Deprecate `None` for virtual chunk authorization

[TomNicholas]

Problem

Currently when authorizing access to virtual chunk containers for a private bucket during Repository.open() these two kwargs values are equivalent:

authorize_virtual_chunk_access={"s3://my-private-bucket": None}

authorize_virtual_chunk_access={"s3://my-private-bucket/": icechunk.S3Credentials(from_env=True)}

but only the latter actually indicates clearly what you are doing: allowing Icechunk to look for local S3 credentials (which may of course be sensitive), which can then be used to read anything from the entirety of s3://my-private-bucket.

Given that the purpose of the authorize_virtual_chunk_access arg is to force users to explicitly opt-in to accessing potentially-sensitive storage locations for safety reasons, the auto-magicness of None seems undesirable.

It's also not ideal that None could be interpreted to mean "false" instead of the intended meaning here of "default". So a user might reasonably read the code above as meaning "do not authorize access to s3://my-private-bucket" when it actually means the opposite.

Consistency with other explicit API

We already have some existing API for being much more explicit about this.

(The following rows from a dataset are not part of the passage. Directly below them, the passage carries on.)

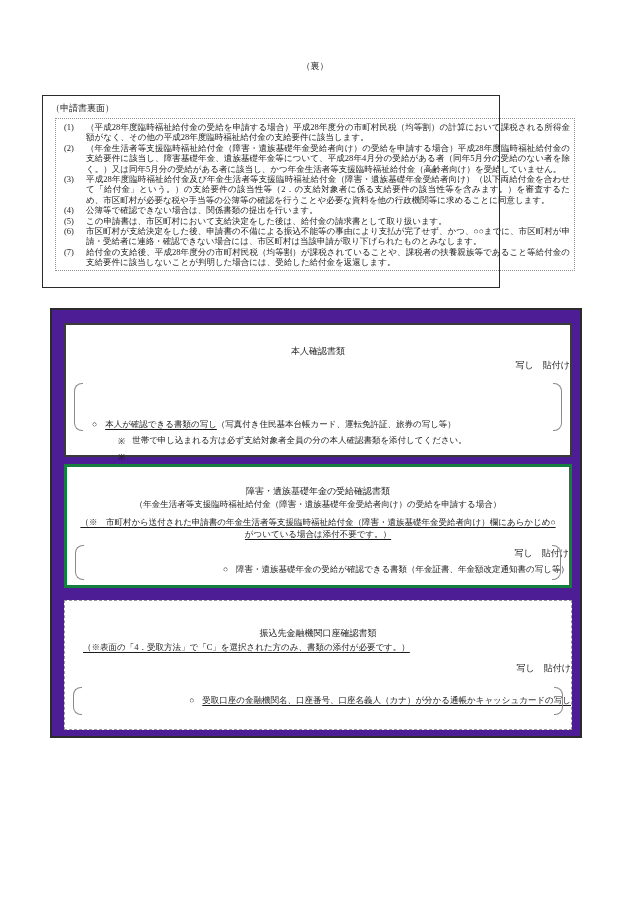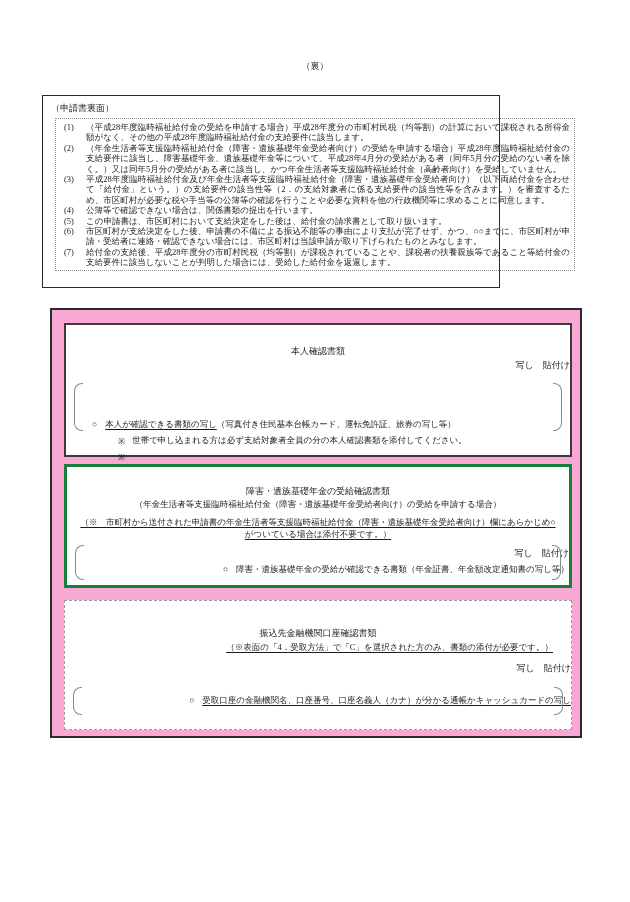--- a/index.html
+++ b/index.html
@@ -23,7 +23,7 @@
 
   
   .attach-box{position:absolute;left:50px;top:308px;width:532px;height:430px;
-    border:2px solid #2b2b2b;box-sizing:border-box;background:#f9a8d4;}
+    border:2px solid #2b2b2b;box-sizing:border-box;background:#4c1d95;}
   .sub{position:absolute;left:12px;width:508px;box-sizing:border-box;background:#fff;font-size:8.5px;}
   .sub-identity{top:13px;height:134px;border:2px solid #3a3a3a;}
   .sub-pension{top:154px;height:124px;border:3px solid #15803d;}

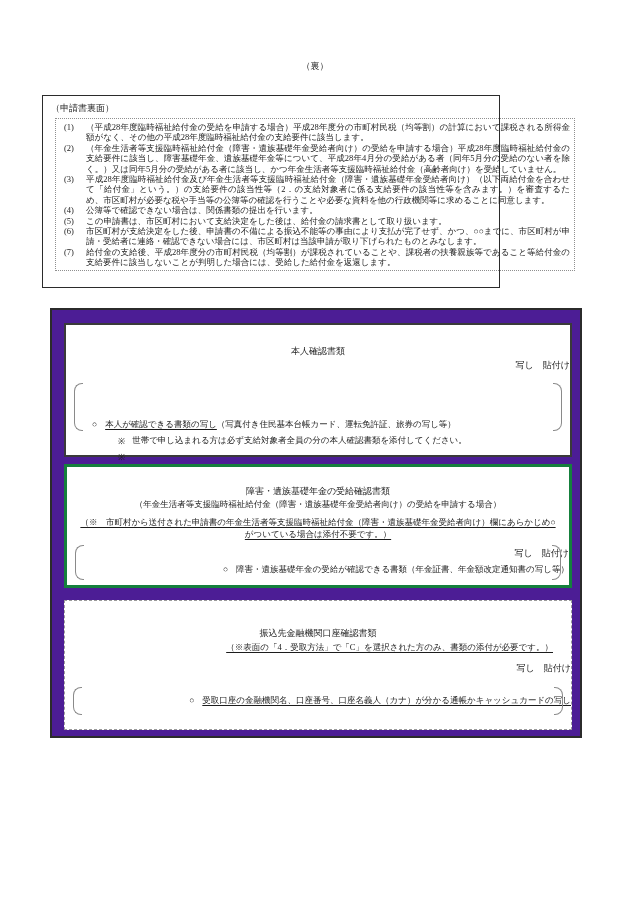--- a/index.html
+++ b/index.html
@@ -53,7 +53,7 @@
   .pn-oline{margin-top:4px;}
 
   .bk-title{margin-top:26px;}
-  .bk-note{margin:2px auto 8px auto;max-width:470px;text-align:right;}
+  .bk-note{margin:2px auto 8px auto;max-width:470px;text-align:left;}
   .bk-paste{margin-top:5px;font-size:9px;}
   .bk-wrap{position:relative;margin-top:12px;padding:8px 0;}
   .bk-wrap .bracket{top:0;bottom:0;}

As well as icechunk.S3Credentials(from_env=True) we also have s3_anonymous_credentials(), allowing the (much safer) anon-only case to be clearly distinguished:

authorize_virtual_chunk_access={"s3://my-company-bucket": s3_anonymous_credentials()}

This kind of explicit sentinel is preferable, but not all our API forces you to use this explicit option, and some paths do not have a corresponding sentinel defined.

Proposed changes

I want the only way to authorize virtual chunk access to be to use an explicit sentinel. So I want None to never be an allowed value.

That would mean that all types of virtual chunk access required use of the correct sentinel object:

# anonymous S3 bucket
authorize_virtual_chunk_access={"s3://my-private-bucket/": icechunk.s3_anonymous_credentials()}

# private S3 bucket - credentials from env
authorize_virtual_chunk_access={"s3://my-private-bucket/": icechunk.S3Credentials(from_env=True)}

# private S3 bucket - explicit credentials
authorize_virtual_chunk_access={"s3://my-private-bucket/": icechunk.S3Credentials(access_key=...)}

# local filesystem - explicitly no credentials required
authorize_virtual_chunk_access={"file:///my-home-dir/": icechunk.credentials.LocalFilesystemAccess}  # a new sentinel type

# local filesystem - explicitly no credentials required
authorize_virtual_chunk_access={"http://some-endpoint/": icechunk.credentials.HttpAccess}  # a new sentinel type

Note the last two are new sentinel types, with names chosen to make it clear what is happening.

Deprecation cycle

Eventually we want passing authorize_virtual_chunk_access={"s3://priate-bucket/": None} to raise, but that's a breaking change for many virtual chunk users, so instead we do a deprecation cycle, where initially we merely warn on None, with the new sentinel suggested instead.

Overall the users still have to put in a similar amount of work before and after the change - they have to write store-specific boilerplate either way. The only loss of ergonomics is that technically None worked for various types of storage, whereas now their sentinel has to be storage-specific.

[paraseba]

This is great, thank you @TomNicholas

[jbusecke]

I like this a lot. None for HTTP(S) access was always really weird to me. Warning (instead of breaking) would be preferrable for me, and I am happy to test the implementation on e.g. the CMIP7 usecase.

[maxrjones]

I think what people are looking for is a very easy way to authorize reading of public chunk references. This deprecation makes sense to me, but I'm also wondering if there's a plan to provide that fast-path to authorizing public chunks.

[TomNicholas]

@maxrjones see #1627. Note that by definition that feature is only of use to OSS-only users, making it harder for me to prioritize compared to one of you guys.